MADRID. Esa Europa de la segunda mitad del siglo XX quedaba, entonces, sin sus grandes analistas, sin los espeleólogos de unas realidades que merecían un testigo a pie de calle, pero también un viaje profundo a un sentir que fluctuaba entre la supervivencia y la resaca de numerosos traumas históricos.

Monicelli fue el último en desaparecer y lo hizo el 29 de noviembre con toda una declaración de inconformismo: se suicidó a los 95 años en el hospital romano de San Giovanni, donde era tratado de un cáncer terminal de próstata.

El humor dinámico y sardónico de títulos como "La gran guerra" daba así un giro de guion hacia la amargura que siempre desprendió su cine, e Italia se vistió de luto por la pérdida de un talento que no forjó un prestigio tan exquisito como el de Visconti, Fellini o Antonioni porque prefirió hablar en lenguaje del pueblo, buscar en él una risa entre la crítica al caos y la apología de lo espontáneo.

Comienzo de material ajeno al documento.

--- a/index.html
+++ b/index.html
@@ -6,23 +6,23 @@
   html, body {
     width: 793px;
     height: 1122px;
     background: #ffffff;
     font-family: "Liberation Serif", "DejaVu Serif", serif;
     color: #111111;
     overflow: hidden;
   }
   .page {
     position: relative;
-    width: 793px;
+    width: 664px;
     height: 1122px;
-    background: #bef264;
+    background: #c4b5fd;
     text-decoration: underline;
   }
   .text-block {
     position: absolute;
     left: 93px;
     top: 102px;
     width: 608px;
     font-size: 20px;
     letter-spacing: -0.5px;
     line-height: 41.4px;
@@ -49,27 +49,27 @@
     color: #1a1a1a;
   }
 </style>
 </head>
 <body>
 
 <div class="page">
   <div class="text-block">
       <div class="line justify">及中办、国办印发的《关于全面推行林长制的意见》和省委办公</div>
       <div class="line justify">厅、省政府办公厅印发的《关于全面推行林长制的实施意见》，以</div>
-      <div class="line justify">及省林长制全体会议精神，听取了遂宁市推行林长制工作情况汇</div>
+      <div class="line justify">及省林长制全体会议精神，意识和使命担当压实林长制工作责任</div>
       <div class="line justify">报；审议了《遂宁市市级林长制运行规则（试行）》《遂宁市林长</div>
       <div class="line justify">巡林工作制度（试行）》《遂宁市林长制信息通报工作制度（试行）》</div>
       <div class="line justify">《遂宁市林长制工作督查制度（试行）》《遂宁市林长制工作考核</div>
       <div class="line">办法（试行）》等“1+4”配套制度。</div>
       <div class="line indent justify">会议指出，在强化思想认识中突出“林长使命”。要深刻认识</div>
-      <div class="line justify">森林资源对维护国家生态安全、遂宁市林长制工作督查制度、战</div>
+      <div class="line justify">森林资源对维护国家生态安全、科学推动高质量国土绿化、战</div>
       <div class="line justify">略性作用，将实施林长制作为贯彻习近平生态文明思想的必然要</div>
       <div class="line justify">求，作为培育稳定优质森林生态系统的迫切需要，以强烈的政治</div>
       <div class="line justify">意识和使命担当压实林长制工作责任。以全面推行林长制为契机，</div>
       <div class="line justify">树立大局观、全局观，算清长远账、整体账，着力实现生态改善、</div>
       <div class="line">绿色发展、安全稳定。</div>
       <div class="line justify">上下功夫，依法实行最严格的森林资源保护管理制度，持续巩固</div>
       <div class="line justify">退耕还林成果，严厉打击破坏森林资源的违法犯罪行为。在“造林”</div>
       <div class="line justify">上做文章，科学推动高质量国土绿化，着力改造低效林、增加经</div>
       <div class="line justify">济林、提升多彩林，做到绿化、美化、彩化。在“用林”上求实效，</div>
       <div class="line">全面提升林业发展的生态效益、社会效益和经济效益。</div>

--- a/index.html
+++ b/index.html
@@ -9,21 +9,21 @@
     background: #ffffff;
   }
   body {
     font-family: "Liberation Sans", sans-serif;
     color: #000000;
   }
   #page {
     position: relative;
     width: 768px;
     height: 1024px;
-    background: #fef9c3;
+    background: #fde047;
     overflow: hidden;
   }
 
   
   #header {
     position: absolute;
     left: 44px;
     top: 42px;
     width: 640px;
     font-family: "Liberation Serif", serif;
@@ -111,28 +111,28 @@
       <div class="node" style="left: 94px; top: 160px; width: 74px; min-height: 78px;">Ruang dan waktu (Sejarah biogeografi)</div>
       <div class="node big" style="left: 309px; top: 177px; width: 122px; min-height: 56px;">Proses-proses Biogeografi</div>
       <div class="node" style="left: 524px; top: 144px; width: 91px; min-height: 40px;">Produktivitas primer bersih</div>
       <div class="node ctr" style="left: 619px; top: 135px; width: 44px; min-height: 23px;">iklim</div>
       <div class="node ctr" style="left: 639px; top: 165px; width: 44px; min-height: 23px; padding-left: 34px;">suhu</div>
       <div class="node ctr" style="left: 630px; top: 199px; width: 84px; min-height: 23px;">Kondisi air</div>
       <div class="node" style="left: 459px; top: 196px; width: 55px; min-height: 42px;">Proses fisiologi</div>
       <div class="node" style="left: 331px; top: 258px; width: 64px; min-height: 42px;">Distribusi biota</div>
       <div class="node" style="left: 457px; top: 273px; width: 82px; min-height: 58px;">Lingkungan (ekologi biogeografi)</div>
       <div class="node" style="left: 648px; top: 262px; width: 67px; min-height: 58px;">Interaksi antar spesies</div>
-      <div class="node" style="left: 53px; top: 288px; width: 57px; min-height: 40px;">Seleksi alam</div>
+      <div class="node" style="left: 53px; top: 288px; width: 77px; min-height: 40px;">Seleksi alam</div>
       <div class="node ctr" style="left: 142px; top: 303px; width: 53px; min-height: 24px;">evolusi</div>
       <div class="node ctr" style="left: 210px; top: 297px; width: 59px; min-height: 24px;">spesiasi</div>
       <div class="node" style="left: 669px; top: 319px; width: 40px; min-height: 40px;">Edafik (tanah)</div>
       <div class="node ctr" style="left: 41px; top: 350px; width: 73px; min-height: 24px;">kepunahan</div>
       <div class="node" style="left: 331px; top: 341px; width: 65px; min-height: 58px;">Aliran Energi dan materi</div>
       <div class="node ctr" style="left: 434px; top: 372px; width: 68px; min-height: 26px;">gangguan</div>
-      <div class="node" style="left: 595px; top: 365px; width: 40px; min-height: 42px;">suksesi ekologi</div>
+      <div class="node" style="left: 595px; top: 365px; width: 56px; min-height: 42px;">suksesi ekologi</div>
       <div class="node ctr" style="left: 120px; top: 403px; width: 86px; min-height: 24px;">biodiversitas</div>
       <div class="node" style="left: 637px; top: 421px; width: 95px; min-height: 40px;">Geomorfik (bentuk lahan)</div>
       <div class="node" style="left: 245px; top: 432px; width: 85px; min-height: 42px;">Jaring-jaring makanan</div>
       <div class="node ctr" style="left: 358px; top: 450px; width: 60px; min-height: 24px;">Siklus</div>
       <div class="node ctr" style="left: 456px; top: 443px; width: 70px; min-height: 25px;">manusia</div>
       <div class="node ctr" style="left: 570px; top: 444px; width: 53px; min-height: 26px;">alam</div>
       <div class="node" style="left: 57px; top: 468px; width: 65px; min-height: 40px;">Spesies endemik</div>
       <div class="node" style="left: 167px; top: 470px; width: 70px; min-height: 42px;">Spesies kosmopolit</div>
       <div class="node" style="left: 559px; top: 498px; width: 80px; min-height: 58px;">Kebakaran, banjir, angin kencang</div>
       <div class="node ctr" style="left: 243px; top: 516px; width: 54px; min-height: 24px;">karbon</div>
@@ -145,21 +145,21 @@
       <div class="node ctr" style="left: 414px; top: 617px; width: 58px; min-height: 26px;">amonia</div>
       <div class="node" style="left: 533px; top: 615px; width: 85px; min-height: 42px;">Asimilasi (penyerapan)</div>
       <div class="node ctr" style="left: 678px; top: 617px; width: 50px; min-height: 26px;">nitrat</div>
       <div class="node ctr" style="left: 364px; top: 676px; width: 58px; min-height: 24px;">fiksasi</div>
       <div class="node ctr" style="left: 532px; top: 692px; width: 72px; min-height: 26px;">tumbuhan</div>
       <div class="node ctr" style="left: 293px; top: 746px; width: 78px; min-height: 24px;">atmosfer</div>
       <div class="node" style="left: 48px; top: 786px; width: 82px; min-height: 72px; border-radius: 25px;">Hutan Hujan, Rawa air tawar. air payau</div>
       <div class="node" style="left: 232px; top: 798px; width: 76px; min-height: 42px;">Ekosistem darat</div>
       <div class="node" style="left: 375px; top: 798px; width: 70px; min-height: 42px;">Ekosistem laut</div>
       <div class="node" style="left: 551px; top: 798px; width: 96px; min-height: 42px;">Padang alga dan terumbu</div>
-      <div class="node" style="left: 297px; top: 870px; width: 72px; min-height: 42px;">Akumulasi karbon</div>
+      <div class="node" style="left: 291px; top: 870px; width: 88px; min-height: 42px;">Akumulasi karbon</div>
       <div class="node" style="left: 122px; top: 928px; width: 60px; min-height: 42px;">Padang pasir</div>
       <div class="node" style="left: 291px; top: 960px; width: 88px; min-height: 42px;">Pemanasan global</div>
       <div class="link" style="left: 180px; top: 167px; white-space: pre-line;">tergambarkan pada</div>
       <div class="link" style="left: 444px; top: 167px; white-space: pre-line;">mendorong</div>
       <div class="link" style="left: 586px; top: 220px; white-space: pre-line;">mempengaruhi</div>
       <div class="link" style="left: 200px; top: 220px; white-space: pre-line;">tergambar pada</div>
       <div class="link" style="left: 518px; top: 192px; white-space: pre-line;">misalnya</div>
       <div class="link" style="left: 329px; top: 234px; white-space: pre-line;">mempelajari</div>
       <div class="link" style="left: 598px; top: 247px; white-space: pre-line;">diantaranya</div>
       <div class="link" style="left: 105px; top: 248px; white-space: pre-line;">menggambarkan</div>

Era, en cierta manera, el equivalente a Luis García Berlanga, cuya vida se apagó el 13 de noviembre, después de haber definido como nadie las luces y las sombras, pero siempre con gracia y sin victimismos, de la sociedad española durante la dictadura de Francisco Franco y su entrada en la democracia.

Autor queridísimo por el público, creador de ese "universo berlanguiano", traspasó las fronteras con "Bienvenido Mr. Marshall", rodó con el intérprete británico Edmund Gwenn "Calabuch" o con el monstruo del cine francés Michel Piccoli "Tamaño natural".

Exploró también el incipiente erotismo durante la Transición democrática y regaló un puñado de obras maestras que lo convirtieron, junto a Luis Buñuel y Pedro Almodóvar, en el tercer as de la cinematografía estatal.

Su fallecimiento, a los 89 años, sucedía además pocos meses después del de un actor fundamental de su filmografía: Manuel Alexandre, pieza esencial de sus retratos corales, parlanchines y vitalistas de una España aislada y reprimida, que tenía en la farsa su acto de contrición.

Pero la cinematografía que se ha quedado doblemente huérfana en este 2010 ha sido la francesa. En concreto, el movimiento de la "nouvelle vague", el más relevante de cuantos ha vivido el séptimo arte en el país galo, ha perdido a dos de sus maestros fundadores: Eric Rohmer y Claude Chabrol.

Ambos, curtidos en la crítica cinematográfica de "Cahiers du Cinema" desde la que renovaron los cánones del mundo fílmico, habían permanecido activos e insorbornables hasta el final de sus carreras y abandonaron este mundo con la cabeza en plenas facultades.

Rohmer, el único de este grupo de cineastas que no salió de la revista "Cahiers du Cinema", fallecía el 11 de enero en París y dejaba tras de sí una serie de "cuentos estacionales" en los que el diálogo era el bisturí que diseccionaba la esencia contradictoria del ser humano, así como títulos como "La rodilla de Clara" o la más reciente "La inglesa y el duque".

Claude Chabrol, cuya película "El bello Sergio" está considerada el pistoletazo de salida de esa nueva ola francesa, murió a los 80 años el 12 de septiembre también en París, tras una última etapa profesional en la que se centró en satirizar sobre lo que Buñuel llamaría "El discreto encanto de la burguesía".

Apoyado en su musa Isabelle Hupper en "Gracias por el chocolate", "No va más" o "Borrachera de poder", alumbró una segunda edad de oro en su ya añeja carrera, que había sido más desgarradora y naturalista en unos inicios en los que destacó con "Los primos" -Oso de Oro en Berlín-, "El tigre" o "Las ciervas".

Curiosamente, el cine estadounidense también perdió a uno de sus autores de lenguaje más europeo: Arthur Penn, cineasta responsable de desmitificadoras obras maestras como "La jauría humana" o "Bonny and Clyde", película que, curiosamente, fue ofrecida primero a Francois Truffaut y Jean Luc-Godard.